Statistical analysis

Dependent variables studied were the following: percentage of infected bees, adult honey bee population, number of brood cells, proportion of brood cells per bee combs and honey production. They were normalized with linear transformations. Two factors were taken into account, one fixed factor (group) and the time effect. We ran Generalized Estimation Equations with probability distribution normal, link function identity, subject effect colony and within-subject effect time point.
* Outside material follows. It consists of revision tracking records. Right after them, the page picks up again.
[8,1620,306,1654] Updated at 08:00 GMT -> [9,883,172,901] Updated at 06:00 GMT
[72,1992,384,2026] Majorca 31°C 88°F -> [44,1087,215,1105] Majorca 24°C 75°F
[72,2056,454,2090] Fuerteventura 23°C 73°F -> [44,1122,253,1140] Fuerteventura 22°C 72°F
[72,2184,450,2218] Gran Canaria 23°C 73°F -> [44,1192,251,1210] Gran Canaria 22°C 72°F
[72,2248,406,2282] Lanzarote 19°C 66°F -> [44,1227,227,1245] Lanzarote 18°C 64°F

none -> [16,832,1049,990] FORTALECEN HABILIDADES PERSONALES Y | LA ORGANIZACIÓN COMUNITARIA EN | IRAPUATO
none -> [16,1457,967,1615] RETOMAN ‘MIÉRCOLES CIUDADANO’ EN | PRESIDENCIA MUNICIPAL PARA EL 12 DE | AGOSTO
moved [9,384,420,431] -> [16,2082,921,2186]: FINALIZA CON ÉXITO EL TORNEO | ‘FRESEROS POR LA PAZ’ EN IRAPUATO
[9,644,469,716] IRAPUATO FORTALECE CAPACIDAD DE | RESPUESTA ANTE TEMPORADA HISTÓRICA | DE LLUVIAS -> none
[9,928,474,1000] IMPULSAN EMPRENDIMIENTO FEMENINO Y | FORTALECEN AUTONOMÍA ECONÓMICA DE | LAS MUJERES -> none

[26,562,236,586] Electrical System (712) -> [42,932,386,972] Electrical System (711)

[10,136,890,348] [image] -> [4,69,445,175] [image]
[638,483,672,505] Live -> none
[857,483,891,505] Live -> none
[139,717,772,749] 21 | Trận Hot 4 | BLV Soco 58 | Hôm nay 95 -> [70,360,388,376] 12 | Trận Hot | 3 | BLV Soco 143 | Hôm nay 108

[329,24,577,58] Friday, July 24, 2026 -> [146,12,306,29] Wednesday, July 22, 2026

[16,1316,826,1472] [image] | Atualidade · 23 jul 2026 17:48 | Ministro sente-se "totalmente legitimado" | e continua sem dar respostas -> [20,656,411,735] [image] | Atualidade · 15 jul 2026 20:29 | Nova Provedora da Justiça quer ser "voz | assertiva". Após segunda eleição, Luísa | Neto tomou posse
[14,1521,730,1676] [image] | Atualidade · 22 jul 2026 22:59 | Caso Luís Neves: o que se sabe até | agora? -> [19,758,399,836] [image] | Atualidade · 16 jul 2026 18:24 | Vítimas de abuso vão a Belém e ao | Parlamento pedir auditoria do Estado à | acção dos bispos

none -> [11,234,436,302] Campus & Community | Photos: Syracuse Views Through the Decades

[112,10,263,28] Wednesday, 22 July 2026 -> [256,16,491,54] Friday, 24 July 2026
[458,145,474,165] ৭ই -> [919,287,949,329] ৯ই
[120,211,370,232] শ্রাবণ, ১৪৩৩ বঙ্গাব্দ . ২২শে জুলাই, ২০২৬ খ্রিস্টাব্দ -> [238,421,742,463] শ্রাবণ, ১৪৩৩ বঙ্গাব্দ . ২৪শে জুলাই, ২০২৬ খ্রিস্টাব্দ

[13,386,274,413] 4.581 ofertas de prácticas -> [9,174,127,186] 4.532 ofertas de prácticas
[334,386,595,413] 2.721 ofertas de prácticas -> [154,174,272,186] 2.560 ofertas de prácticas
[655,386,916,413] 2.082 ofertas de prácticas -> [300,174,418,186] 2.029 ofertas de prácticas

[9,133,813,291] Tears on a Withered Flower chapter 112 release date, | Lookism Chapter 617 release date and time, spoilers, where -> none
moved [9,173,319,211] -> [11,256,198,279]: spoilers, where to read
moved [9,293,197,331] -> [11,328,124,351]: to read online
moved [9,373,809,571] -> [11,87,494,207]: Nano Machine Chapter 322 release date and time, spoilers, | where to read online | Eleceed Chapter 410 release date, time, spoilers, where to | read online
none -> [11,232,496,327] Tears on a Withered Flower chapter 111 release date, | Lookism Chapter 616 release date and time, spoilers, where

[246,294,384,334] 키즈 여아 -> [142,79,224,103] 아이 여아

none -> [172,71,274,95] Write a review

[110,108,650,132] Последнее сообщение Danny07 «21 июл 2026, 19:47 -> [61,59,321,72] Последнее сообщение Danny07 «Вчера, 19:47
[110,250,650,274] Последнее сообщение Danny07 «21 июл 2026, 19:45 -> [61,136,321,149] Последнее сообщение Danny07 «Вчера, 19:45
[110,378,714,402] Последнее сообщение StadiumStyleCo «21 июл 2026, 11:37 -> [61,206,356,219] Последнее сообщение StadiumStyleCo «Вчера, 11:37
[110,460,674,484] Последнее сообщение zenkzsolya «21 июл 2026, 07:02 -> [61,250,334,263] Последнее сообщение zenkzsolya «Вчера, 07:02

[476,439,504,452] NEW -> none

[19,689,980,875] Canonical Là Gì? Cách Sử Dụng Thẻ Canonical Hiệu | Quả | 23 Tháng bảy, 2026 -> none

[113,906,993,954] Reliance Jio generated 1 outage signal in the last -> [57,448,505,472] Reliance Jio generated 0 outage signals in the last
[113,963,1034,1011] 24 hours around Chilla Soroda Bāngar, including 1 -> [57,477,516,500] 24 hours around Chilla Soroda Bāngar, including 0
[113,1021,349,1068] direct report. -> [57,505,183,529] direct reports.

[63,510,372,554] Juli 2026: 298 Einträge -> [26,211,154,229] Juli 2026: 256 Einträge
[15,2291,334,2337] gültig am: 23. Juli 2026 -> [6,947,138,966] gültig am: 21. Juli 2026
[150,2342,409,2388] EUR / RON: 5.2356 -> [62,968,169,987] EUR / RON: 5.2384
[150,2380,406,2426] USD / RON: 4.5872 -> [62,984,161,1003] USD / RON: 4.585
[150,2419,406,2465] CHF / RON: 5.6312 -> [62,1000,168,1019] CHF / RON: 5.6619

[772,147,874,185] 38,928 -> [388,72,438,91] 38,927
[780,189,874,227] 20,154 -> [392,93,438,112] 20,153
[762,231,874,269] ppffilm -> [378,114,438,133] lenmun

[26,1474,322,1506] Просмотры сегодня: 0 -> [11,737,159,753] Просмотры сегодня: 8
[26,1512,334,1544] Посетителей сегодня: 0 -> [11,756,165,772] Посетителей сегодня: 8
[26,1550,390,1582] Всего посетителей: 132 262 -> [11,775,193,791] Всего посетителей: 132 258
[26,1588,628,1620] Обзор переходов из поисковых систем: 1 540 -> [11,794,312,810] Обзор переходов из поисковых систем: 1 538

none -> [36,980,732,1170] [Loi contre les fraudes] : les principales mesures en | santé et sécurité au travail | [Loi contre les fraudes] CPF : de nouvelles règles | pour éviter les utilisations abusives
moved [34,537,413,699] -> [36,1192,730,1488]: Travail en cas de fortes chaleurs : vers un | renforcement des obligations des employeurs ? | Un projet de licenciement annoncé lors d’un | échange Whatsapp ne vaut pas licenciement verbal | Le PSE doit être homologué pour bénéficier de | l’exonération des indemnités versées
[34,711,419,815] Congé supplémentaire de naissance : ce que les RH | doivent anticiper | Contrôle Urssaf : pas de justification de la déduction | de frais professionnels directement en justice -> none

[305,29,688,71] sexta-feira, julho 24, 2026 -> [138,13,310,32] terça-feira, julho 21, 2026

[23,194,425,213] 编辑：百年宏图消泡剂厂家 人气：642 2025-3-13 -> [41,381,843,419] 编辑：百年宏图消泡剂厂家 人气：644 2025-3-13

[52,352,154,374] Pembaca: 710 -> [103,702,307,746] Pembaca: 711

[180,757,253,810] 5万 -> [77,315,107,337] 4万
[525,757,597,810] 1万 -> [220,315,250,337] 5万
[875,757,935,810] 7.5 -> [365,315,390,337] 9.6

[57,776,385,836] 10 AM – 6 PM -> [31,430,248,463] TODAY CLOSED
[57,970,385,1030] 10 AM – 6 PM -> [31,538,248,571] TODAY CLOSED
Since the presence of interaction in the model revealed that the effects of interventions varied with time effect, the mean values of the different parameters (percentage of infected bees, adult honey bee population, number of brood cells and proportion of brood cells per bee combs) were compared per group and time point using a one-way analysis of variance (ANOVA). To evaluate the effect of the interventions in honey production, the mean values recorded from each group at the harvesting season (Sept. 08) were also compared using one-way ANOVA. Where necessary, ANOVA was followed by Bonferroni or Tamhane post hoc tests, depending on the homogeneity of variance in each case (determined using Levene’s test).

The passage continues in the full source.